## Data supplied

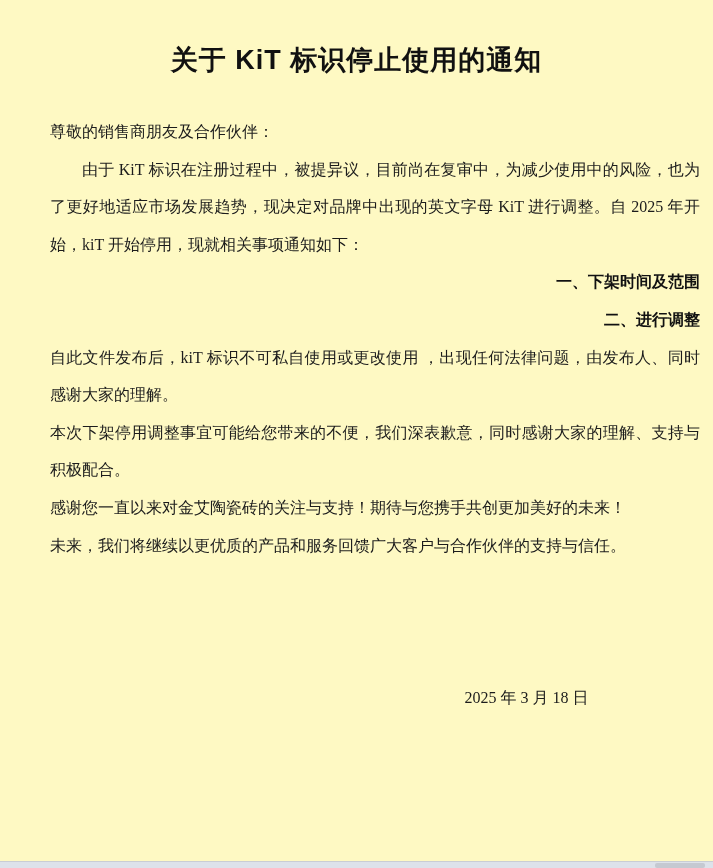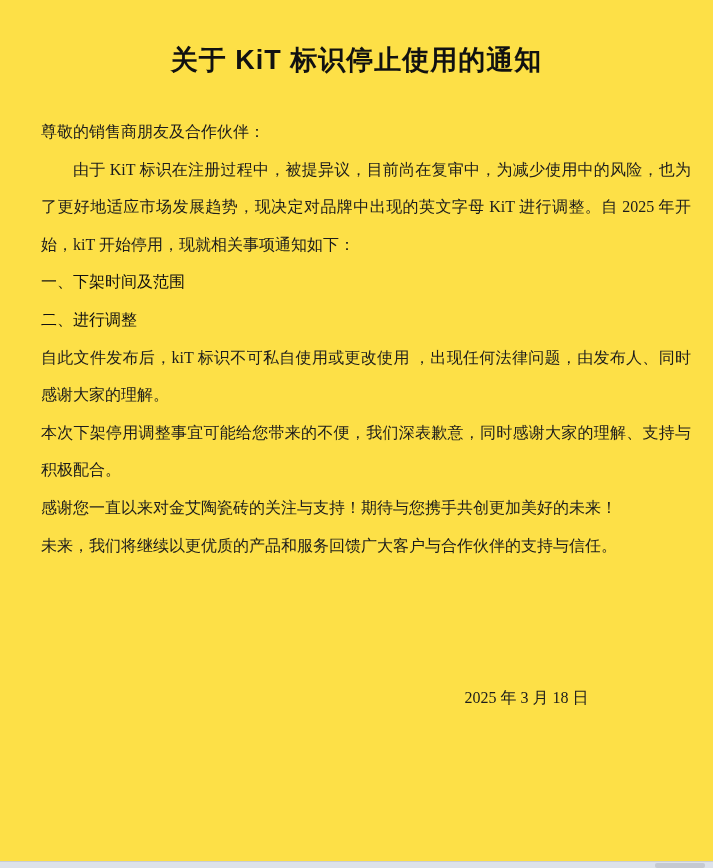--- a/index.html
+++ b/index.html
@@ -20,33 +20,33 @@
     top: 42px; left: 0; width: 100%;
     text-align: center;
     font-family: "Liberation Sans", "DejaVu Sans", sans-serif;
     font-size: 27px;
     font-weight: bold;
     letter-spacing: 1px;
     color: #111111;
   }
   .content {
     position: absolute;
-    top: 113px; left: 41px;
+    top: 113px; left: 50px;
     width: 650px;
     font-size: 16px;
     line-height: 37.6px;
     text-align: justify;
     color: #1c1c1c;
   }
   .content p { margin: 0; }
   .indent { text-indent: 2em; }
   .sec-heading {
-    font-weight: normal;
+    font-weight: bold;
     font-family: "Liberation Sans", "DejaVu Sans", sans-serif;
-    text-align: left;
+    text-align: right;
     color: #111111;
   }
   .signature {
     position: absolute;
     top: 679px; left: 340px; width: 373px;
     text-align: center;
     font-size: 16px;
     line-height: 37.6px;
     color: #1c1c1c;
   }
@@ -59,21 +59,21 @@
   .scroll-thumb {
     position: absolute;
     right: 8px; top: 1px;
     width: 50px; height: 5px;
     border-radius: 2px;
   }
 </style>
 </head>
 <body>
 
-<div class="page" style="background: #fde047;">
+<div class="page" style="background: #fef9c3;">
 
   <h1 class="doc-title">关于 KiT 标识停止使用的通知</h1>
 
   <div class="content">
     <p>尊敬的销售商朋友及合作伙伴：</p>
     <p class="indent">由于 KiT 标识在注册过程中，被提异议，目前尚在复审中，为减少使用中的风险，也为了更好地适应市场发展趋势，现决定对品牌中出现的英文字母 KiT 进行调整。自 2025 年开始，kiT 开始停用，现就相关事项通知如下：</p>
     <p class="sec-heading">一、下架时间及范围</p>
     <p class="sec-heading">二、进行调整</p>
     <p>自此文件发布后，kiT 标识不可私自使用或更改使用 ，出现任何法律问题，由发布人、同时感谢大家的理解。</p>
     <p>本次下架停用调整事宜可能给您带来的不便，我们深表歉意，同时感谢大家的理解、支持与积极配合。</p>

## Exercise requirements
Your response should be the lines of the entries above that include the string "进行调整".

## Result
     <p class="indent">由于 KiT 标识在注册过程中，被提异议，目前尚在复审中，为减少使用中的风险，也为了更好地适应市场发展趋势，现决定对品牌中出现的英文字母 KiT 进行调整。自 2025 年开始，kiT 开始停用，现就相关事项通知如下：</p>
     <p class="sec-heading">二、进行调整</p>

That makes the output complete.